**RECORDS TO USE:**
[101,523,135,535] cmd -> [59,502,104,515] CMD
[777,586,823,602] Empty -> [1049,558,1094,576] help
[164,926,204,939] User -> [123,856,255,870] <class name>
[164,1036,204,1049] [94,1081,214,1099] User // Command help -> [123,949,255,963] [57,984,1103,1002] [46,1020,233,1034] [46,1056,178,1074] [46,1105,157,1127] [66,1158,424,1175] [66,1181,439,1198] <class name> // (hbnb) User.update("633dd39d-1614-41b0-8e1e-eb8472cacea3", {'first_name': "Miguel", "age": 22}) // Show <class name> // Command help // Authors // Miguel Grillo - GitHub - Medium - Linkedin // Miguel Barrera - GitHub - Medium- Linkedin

---

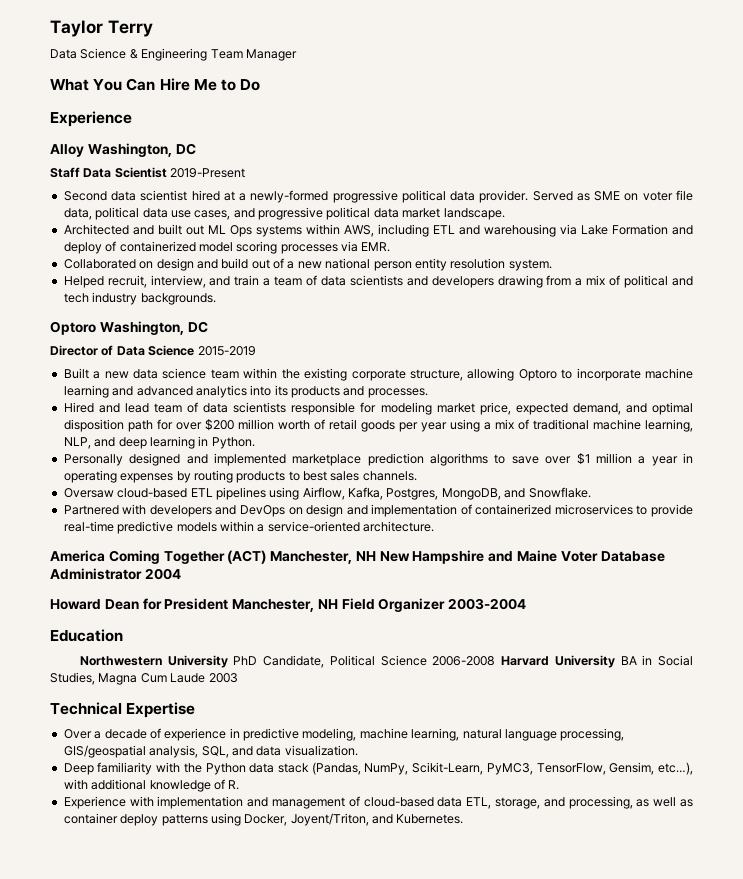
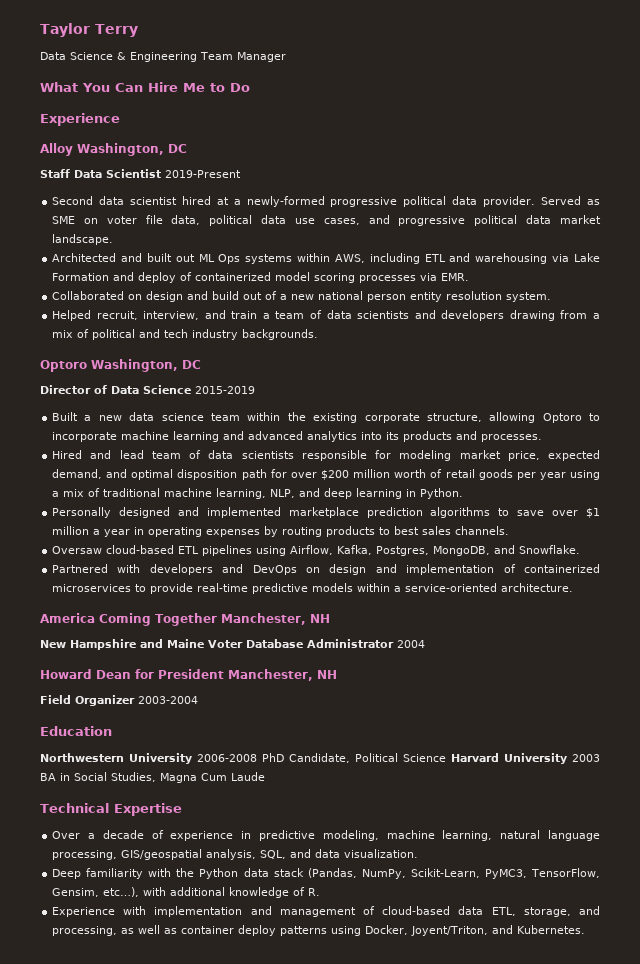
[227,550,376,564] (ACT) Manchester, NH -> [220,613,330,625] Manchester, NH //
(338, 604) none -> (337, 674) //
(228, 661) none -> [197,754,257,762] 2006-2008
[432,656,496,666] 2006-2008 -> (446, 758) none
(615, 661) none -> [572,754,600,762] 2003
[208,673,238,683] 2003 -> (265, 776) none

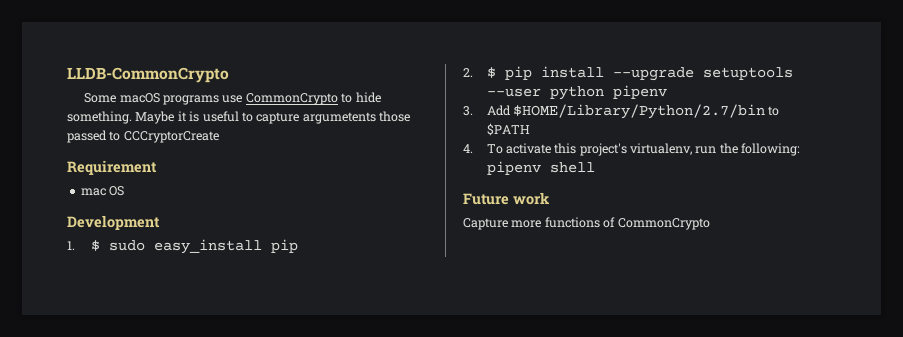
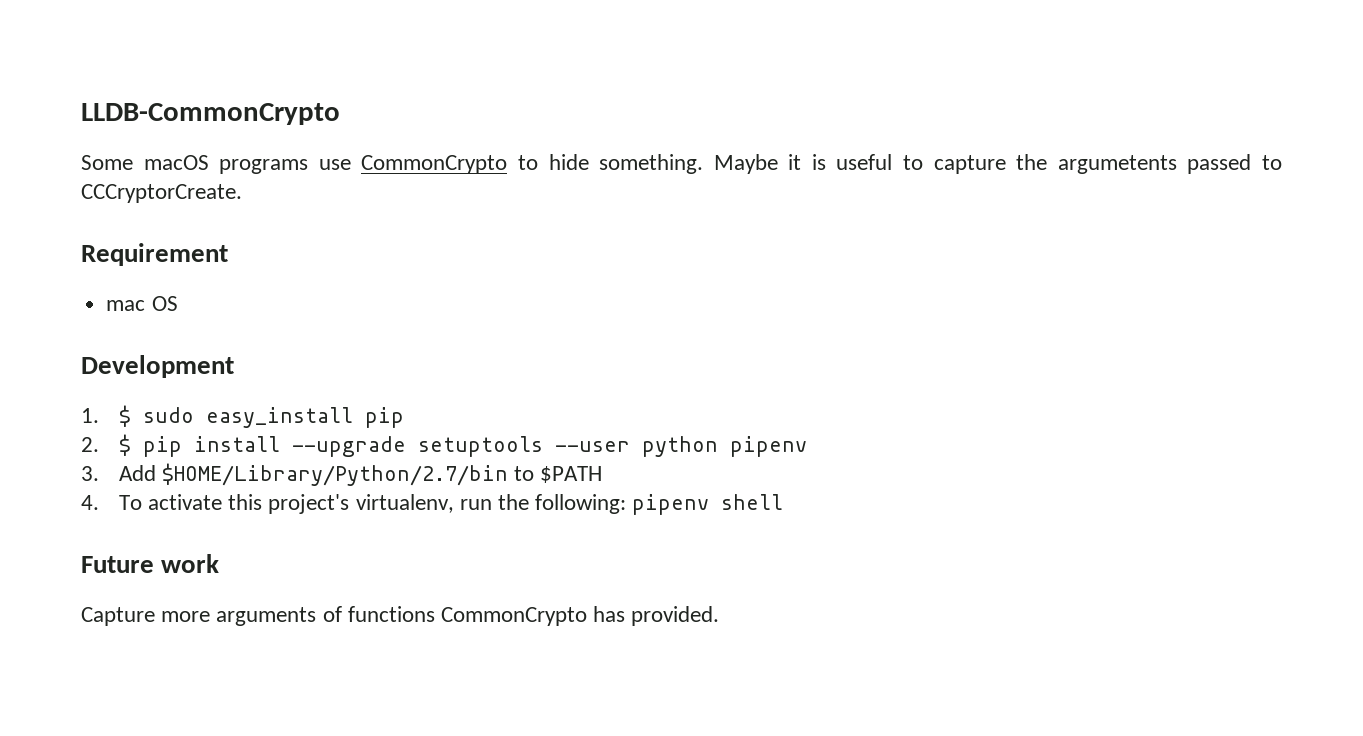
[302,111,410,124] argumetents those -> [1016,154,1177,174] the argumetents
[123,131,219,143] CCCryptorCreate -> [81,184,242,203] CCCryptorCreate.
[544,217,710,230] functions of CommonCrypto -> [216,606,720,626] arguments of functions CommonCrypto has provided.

**THE PROBLEM:**
Pull every line with the string "name" from the data above.

**TASK RESULT:**
[164,926,204,939] User -> [123,856,255,870] <class name>
[164,1036,204,1049] [94,1081,214,1099] User // Command help -> [123,949,255,963] [57,984,1103,1002] [46,1020,233,1034] [46,1056,178,1074] [46,1105,157,1127] [66,1158,424,1175] [66,1181,439,1198] <class name> // (hbnb) User.update("633dd39d-1614-41b0-8e1e-eb8472cacea3", {'first_name': "Miguel", "age": 22}) // Show <class name> // Command help // Authors // Miguel Grillo - GitHub - Medium - Linkedin // Miguel Barrera - GitHub - Medium- Linkedin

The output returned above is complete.